[Front-end code edit data]

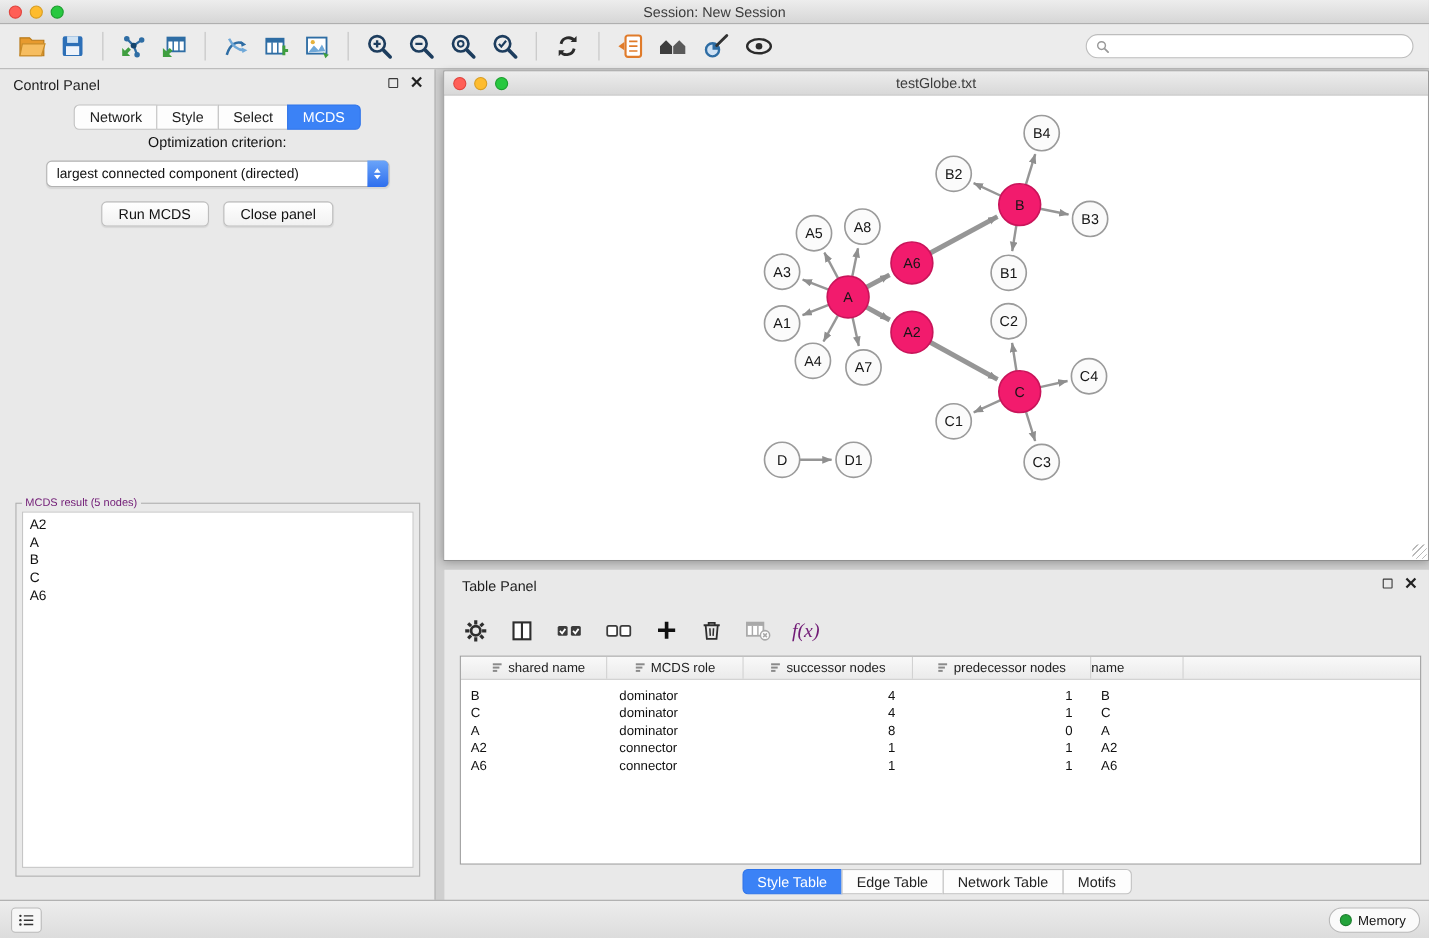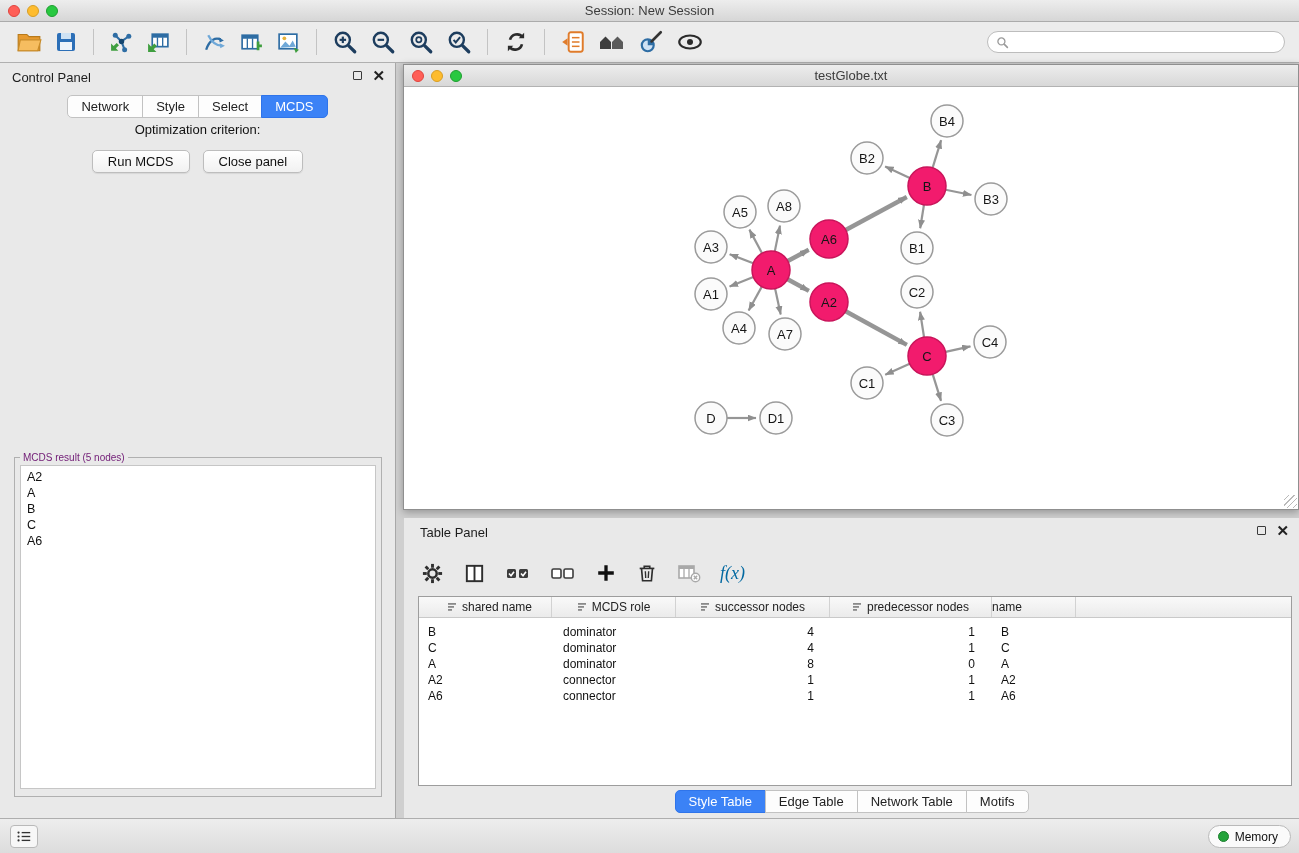--- a/index.html
+++ b/index.html
@@ -324,6 +324,13 @@
       <div class="seg active">MCDS</div>
     </div>
     <div class="opt-label">Optimization criterion:</div>
+    <div class="combo">
+      <span class="combo-text">largest connected component (directed)</span>
+      <span class="combo-step">
+          <i class="up"></i>
+          <i class="dn"></i>
+        </span>
+    </div>
     <div class="btn-row">
       <button class="mac-btn">Run MCDS</button>
       <button class="mac-btn">Close panel</button>

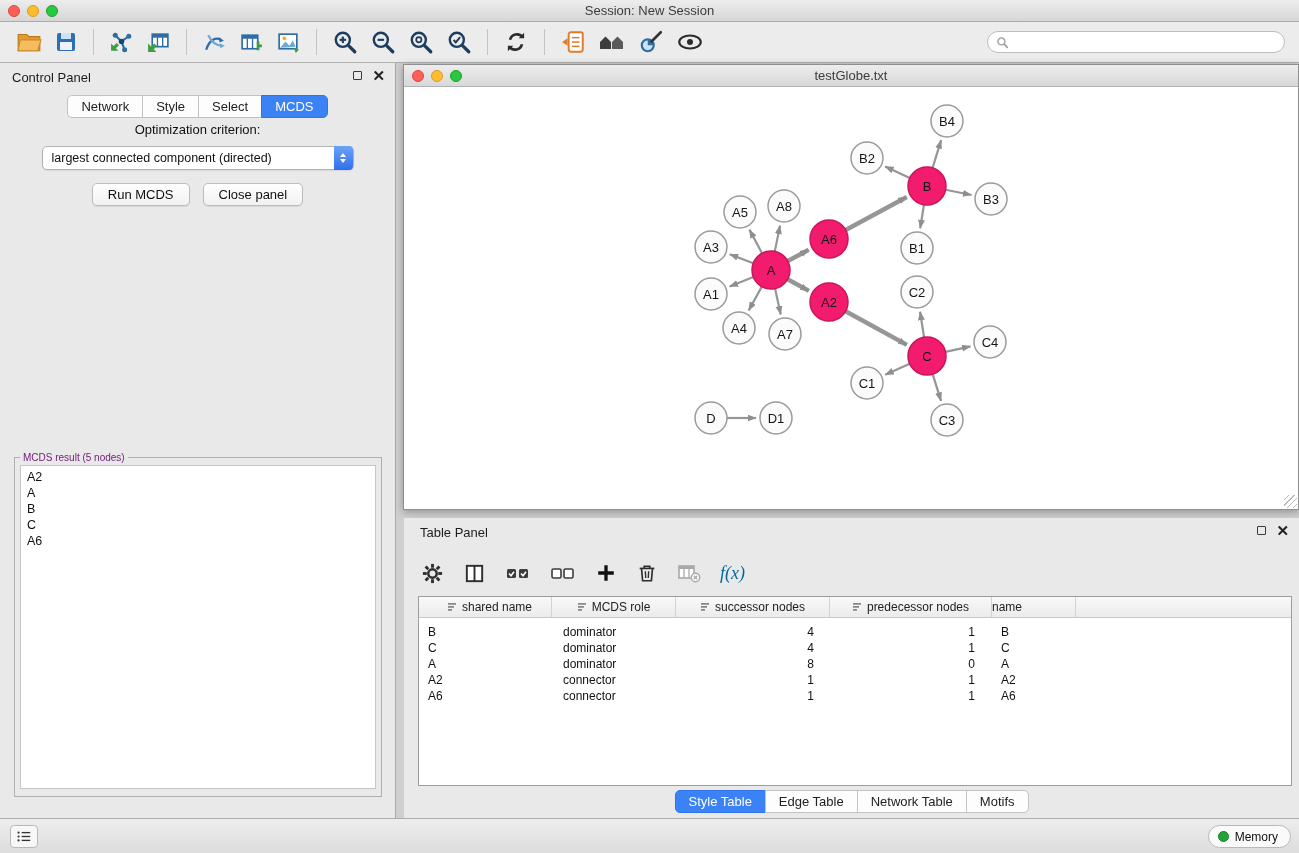--- a/index.html
+++ b/index.html
@@ -117,7 +117,7 @@
   .table-panel { position:absolute; left:404px; top:518px; width:895px; height:300px; background:#e9e9e9; }
   .tp-toolbar { position:absolute; left:16px; top:36px; height:38px; display:flex; align-items:center; gap:17px; }
   .tbi { background:none; border:none; padding:1px; cursor:pointer; display:flex; align-items:center; }
-  .fx { font-family:"Liberation Serif", serif; font-style:italic; font-size:18px; color:#0369a1; }
+  .fx { font-family:"Liberation Serif", serif; font-style:italic; font-size:18px; color:#701a75; }
 
   .tp-table {
     position:absolute; left:14px; top:78px; width:874px; height:190px;

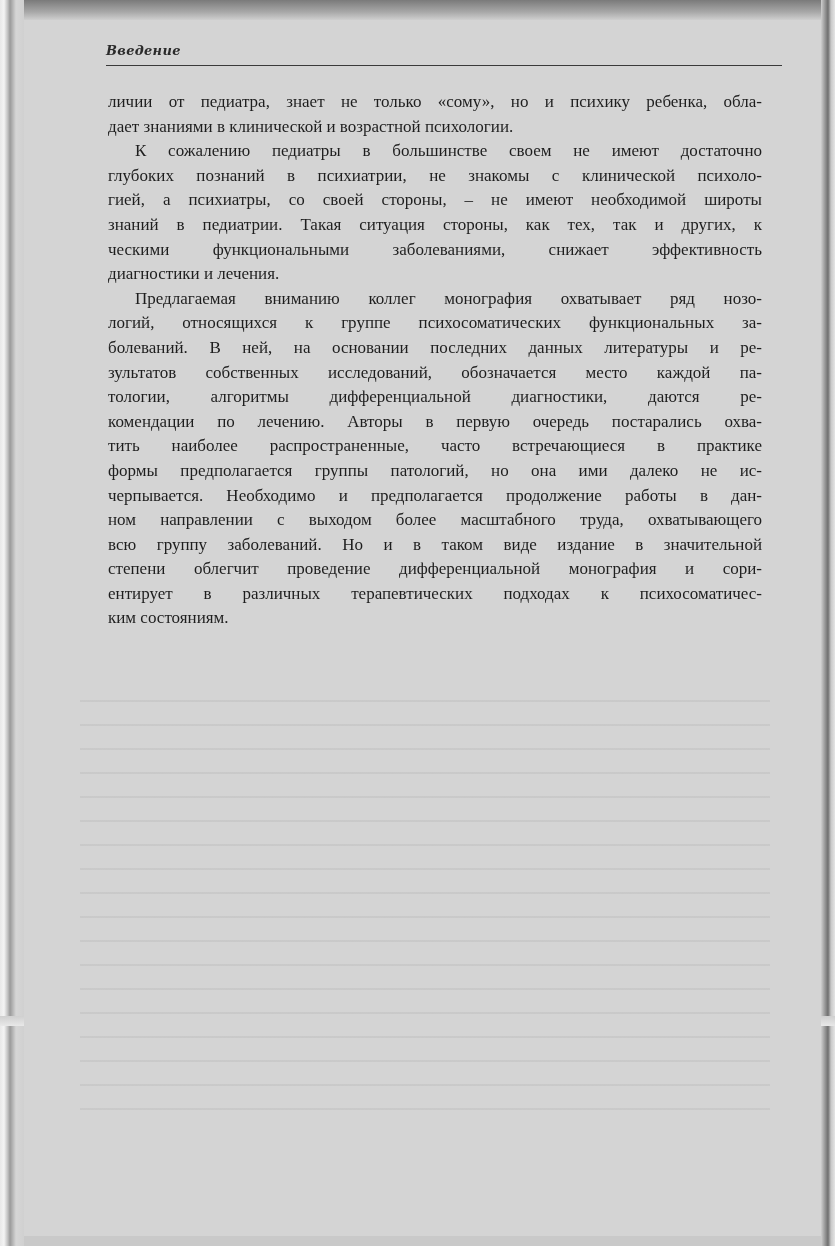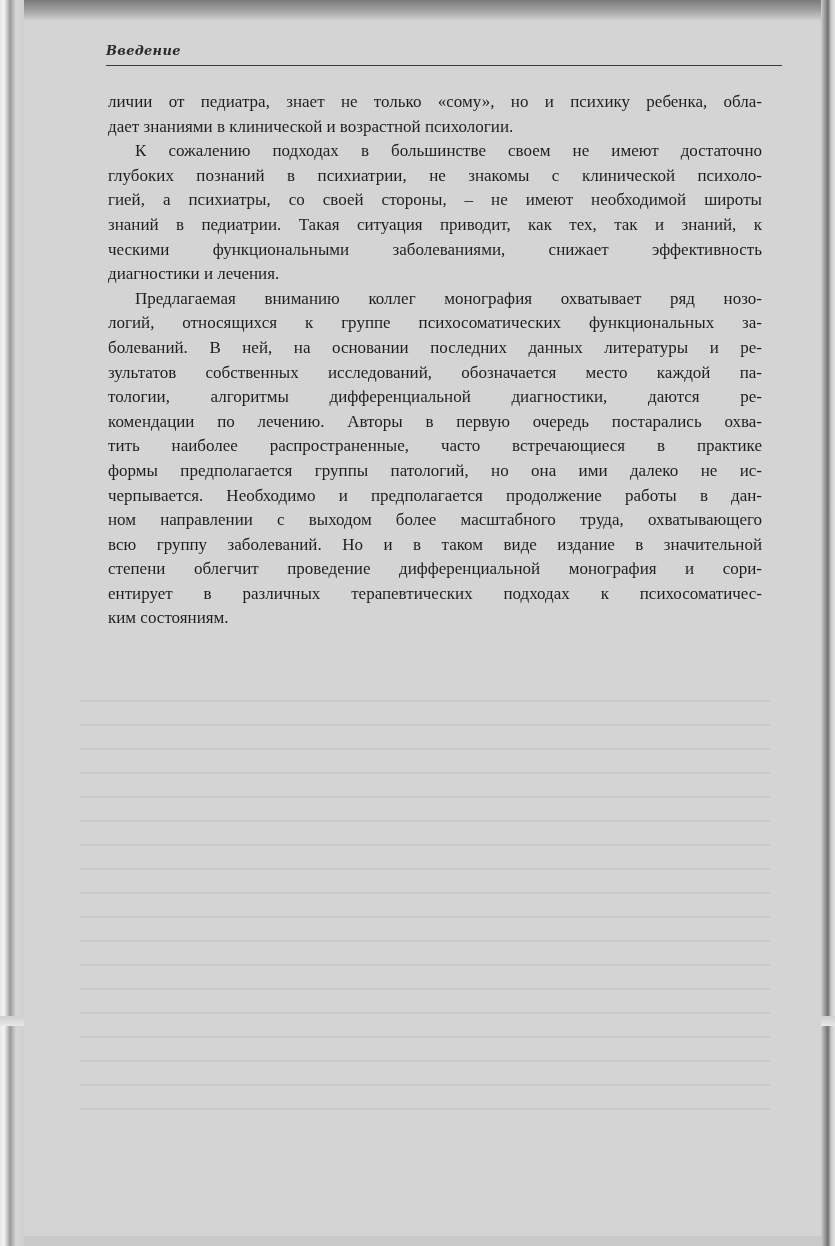--- a/index.html
+++ b/index.html
@@ -121,7 +121,7 @@
       <span class="line last">дает знаниями в клинической и возрастной психологии.</span>
     </p>
     <p>
-      <span class="line indent">К сожалению подходах в большинстве своем не имеют достаточно</span>
+      <span class="line indent">К сожалению педиатры в большинстве своем не имеют достаточно</span>
       <span class="line">глубоких познаний в психиатрии, не знакомы с клинической психоло-</span>
       <span class="line">гией, а психиатры, со своей стороны, – не имеют необходимой широты</span>
       <span class="line">знаний в педиатрии. Такая ситуация приводит, как тех, так и знаний, к</span>

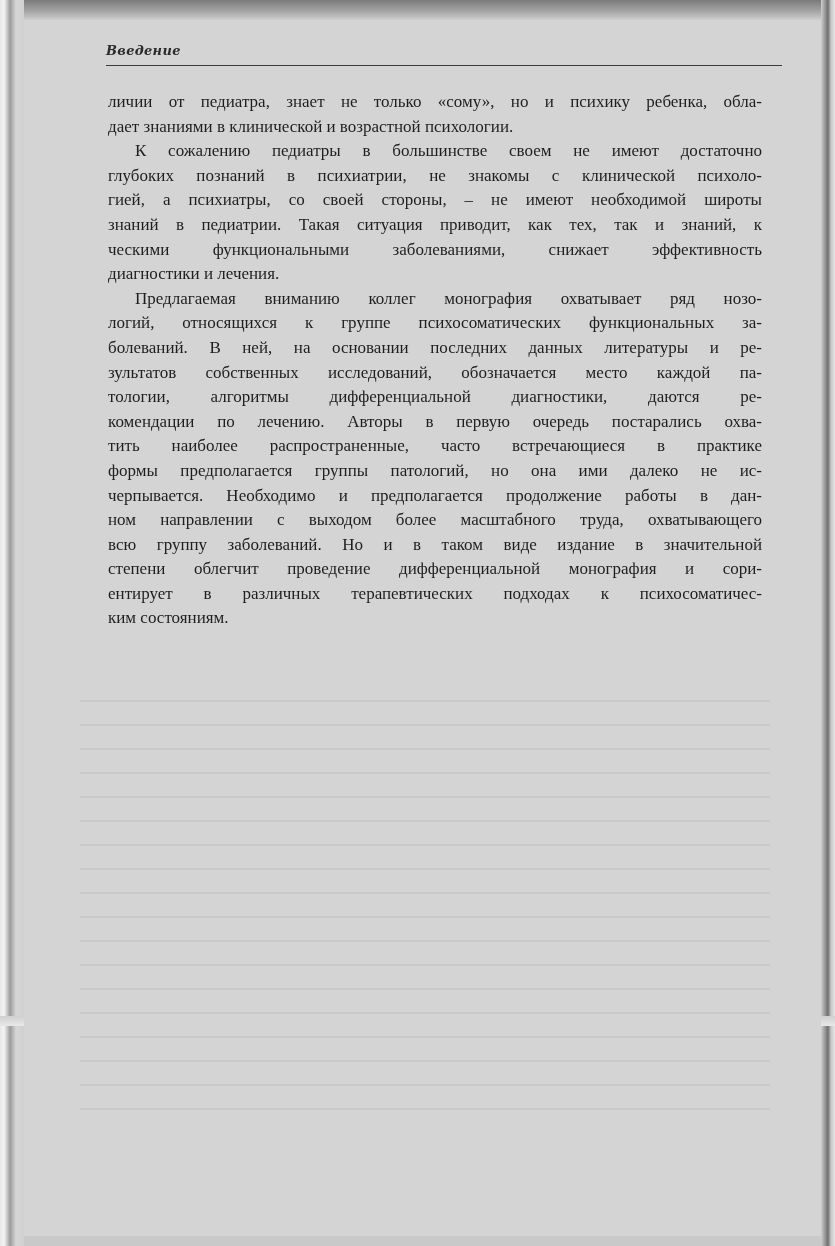--- a/index.html
+++ b/index.html
@@ -124,7 +124,7 @@
       <span class="line indent">К сожалению педиатры в большинстве своем не имеют достаточно</span>
       <span class="line">глубоких познаний в психиатрии, не знакомы с клинической психоло-</span>
       <span class="line">гией, а психиатры, со своей стороны, – не имеют необходимой широты</span>
-      <span class="line">знаний в педиатрии. Такая ситуация приводит, как тех, так и знаний, к</span>
+      <span class="line">знаний в педиатрии. Такая ситуация стороны, как тех, так и других, к</span>
       <span class="line">ческими функциональными заболеваниями, снижает эффективность</span>
       <span class="line last">диагностики и лечения.</span>
     </p>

**What you are asked to do**
In the data above, which lines include "Serif"? Return those lines.

**Task output**
-  .fx { font-family:"Liberation Serif", serif; font-style:italic; font-size:18px; color:#0369a1; }
+  .fx { font-family:"Liberation Serif", serif; font-style:italic; font-size:18px; color:#701a75; }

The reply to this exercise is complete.